La loi électorale incomplète

Selon lui, la loi électorale tout comme l’ISIE, sont « incomplètes », et ceci « ouvrira la voie à des recours et des problématiques lors du scrutin ou lors de la proclamation des résultats » ce qui risque de provoquer des tensions politiques et sociales qui auront des répercussions négatives sur la situation générale dans le pays.

« Il n’est pas possible de faire des élections sur la base de l’ancienne loi encore en vigueur alors que la Tunisie est soucieuse de moderniser ses législatives pour être au diapason de la constitution et de l’Etat de droit et des institutions. L’organisation des élections exige des dispositions légales et constitutionnelles pour assurer une saine émulation”, a-t-il ajouté.

Appels au report des élections municipales

Sur le même ton, les représentants de huit partis politiques se sont réunis hier, vendredi 8 septembre 2017,  avec le président de la République, Béji Caïd Essebsi, pour discuter des élections municipales, prévues le 17 décembre 2017.

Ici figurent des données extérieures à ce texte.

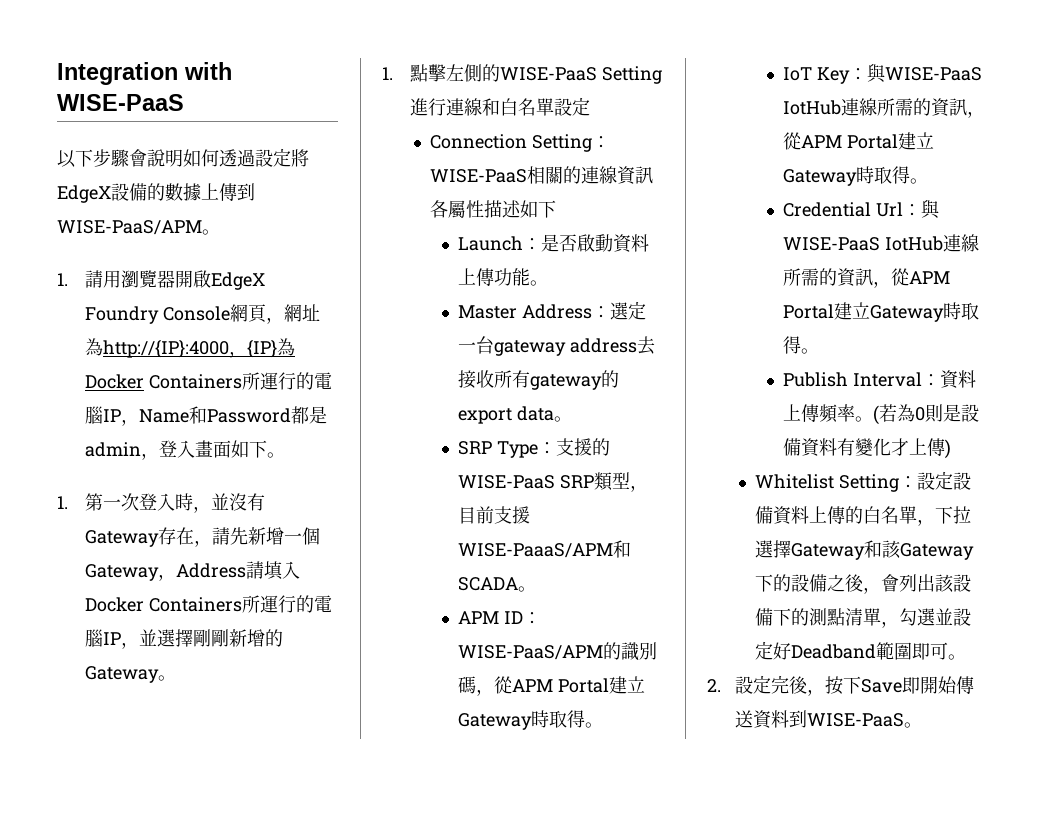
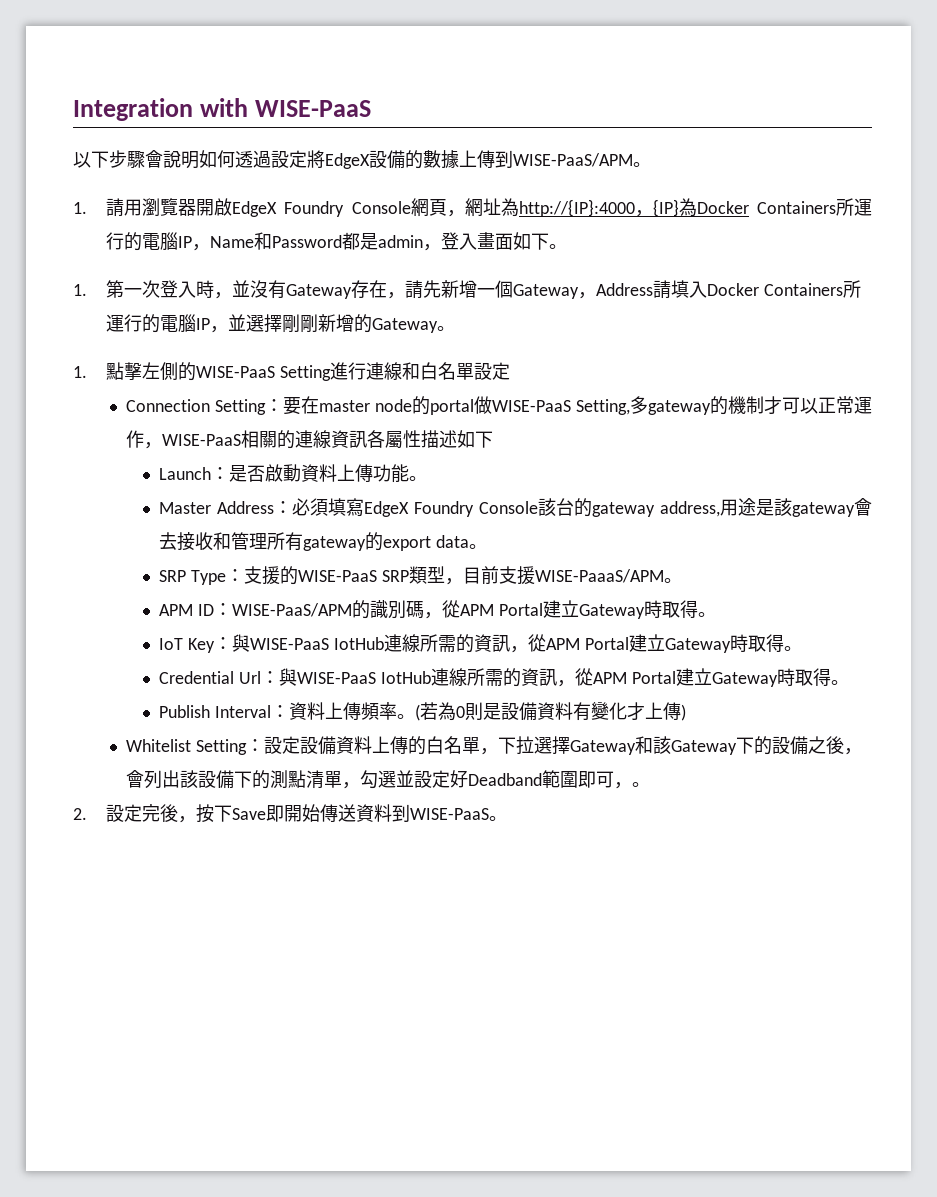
(610, 142) none -> [282,396,872,415] [125,430,162,449] 要在master node的portal做WISE-PaaS Setting,多gateway的機制才可以正常運作，
[610,301,647,320] [458,336,656,356] [458,370,495,389] 選定一台gateway address去接收 -> [292,498,872,517] [159,532,268,551] 必須填寫EdgeX Foundry Console該台的gateway address,用途是該gateway會去接收和管理
[613,540,632,558] [458,577,519,591] 和SCADA -> (664, 576) none
(949, 651) none -> [613,782,632,789] ，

La délégation était composée de Faouzi Charfi (Al-Massar), Issam Chebbi (Al-Joumhouri) et Abdelaziz Kotti (La Tunisie d’abord), représentant les huit partis politiques signataires d’une déclaration appelant au report des élections municipales.

Issam Chebbi a souligné la nécessité d’adopter le Code des collectivités locales, de combler la vacance au sein du conseil de l’Instance supérieure indépendante pour les élections (ISIE) et d’y élire un nouveau président et d’installer les chambres régionales du Tribunal administratif.

Des conditions juridiques, logistiques et techniques non remplies

Issam Chebbi a indiqué que les huit partis signataires de la déclaration de la déclaration commune sont disposés au dialogue avec toutes les parties intervenantes dans l’opération électorale pour fixer un nouvelle date pour les municipales.

Huit partis avaient affirmé, dans une déclaration commune, présentée, mardi dernier, au cours d’une conférence de presse, l’impossibilité de tenir les élections municipales en décembre prochain étant donné que « les conditions juridiques, logistiques et techniques ne sont pas encore remplies ».